_Activity_: Where in the entries below does "Liberation" appear? Copy every line that has it.

_Records for this exercise_:
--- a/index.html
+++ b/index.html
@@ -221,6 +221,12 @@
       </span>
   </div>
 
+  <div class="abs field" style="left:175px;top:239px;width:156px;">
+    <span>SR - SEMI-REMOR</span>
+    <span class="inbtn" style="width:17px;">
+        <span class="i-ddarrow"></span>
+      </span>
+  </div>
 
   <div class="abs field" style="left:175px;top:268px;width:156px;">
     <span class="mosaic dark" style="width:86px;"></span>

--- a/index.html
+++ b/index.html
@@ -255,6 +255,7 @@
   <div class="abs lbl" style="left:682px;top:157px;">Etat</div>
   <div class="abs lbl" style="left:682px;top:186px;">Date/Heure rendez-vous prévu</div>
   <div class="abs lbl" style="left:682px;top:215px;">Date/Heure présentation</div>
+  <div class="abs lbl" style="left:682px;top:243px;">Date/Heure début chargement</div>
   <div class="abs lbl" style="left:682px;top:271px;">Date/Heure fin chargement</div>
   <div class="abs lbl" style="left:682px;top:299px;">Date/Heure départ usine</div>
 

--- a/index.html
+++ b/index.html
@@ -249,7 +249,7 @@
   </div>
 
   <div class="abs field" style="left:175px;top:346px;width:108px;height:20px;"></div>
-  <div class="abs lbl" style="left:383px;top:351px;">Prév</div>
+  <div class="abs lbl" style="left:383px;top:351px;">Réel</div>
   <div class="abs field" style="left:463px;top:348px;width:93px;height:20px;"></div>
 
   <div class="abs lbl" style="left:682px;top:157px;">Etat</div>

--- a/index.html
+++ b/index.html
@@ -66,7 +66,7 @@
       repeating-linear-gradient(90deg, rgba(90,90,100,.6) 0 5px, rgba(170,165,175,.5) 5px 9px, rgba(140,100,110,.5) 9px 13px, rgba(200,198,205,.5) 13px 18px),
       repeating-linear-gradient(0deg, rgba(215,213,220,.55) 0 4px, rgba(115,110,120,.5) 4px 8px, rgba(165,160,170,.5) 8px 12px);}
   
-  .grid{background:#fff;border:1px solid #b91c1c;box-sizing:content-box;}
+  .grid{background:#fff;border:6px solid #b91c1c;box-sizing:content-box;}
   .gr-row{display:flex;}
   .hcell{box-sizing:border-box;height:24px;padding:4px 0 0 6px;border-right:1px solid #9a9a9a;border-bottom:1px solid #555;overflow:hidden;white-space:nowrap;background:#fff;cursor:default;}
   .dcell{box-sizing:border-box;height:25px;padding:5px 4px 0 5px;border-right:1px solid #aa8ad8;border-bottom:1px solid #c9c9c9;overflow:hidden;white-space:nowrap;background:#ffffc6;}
==
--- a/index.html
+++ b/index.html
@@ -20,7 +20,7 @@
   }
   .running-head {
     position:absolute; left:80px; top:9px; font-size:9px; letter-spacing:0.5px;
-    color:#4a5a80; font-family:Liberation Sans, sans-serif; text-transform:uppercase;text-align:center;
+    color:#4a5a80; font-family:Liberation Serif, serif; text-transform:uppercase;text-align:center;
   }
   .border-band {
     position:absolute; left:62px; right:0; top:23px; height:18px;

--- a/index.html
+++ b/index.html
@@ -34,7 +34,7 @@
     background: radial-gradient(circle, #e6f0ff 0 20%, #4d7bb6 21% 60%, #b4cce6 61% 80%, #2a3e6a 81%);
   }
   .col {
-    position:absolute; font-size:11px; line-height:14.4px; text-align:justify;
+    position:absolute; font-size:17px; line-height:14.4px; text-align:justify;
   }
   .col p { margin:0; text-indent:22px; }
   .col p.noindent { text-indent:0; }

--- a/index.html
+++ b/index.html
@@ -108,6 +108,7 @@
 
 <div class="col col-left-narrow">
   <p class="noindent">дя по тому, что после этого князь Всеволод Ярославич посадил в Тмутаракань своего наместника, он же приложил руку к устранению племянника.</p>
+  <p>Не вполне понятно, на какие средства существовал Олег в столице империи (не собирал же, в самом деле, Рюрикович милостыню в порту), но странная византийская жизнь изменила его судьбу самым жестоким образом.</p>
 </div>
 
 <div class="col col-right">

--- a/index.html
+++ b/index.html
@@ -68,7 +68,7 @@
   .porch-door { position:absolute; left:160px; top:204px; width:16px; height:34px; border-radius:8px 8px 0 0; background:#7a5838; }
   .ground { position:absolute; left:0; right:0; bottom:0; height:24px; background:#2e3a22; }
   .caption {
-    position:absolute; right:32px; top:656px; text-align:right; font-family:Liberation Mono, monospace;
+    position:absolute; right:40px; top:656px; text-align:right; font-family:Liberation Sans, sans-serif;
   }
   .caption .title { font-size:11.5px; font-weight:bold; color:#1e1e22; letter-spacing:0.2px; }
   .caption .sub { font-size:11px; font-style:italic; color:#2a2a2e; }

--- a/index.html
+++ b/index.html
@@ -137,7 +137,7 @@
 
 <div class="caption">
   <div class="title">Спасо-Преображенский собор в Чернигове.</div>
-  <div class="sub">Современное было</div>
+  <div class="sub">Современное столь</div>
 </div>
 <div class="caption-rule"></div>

_Answer box_:
-    color:#4a5a80; font-family:Liberation Sans, sans-serif; text-transform:uppercase;text-align:center;
+    color:#4a5a80; font-family:Liberation Serif, serif; text-transform:uppercase;text-align:center;
-    position:absolute; right:32px; top:656px; text-align:right; font-family:Liberation Mono, monospace;
+    position:absolute; right:40px; top:656px; text-align:right; font-family:Liberation Sans, sans-serif;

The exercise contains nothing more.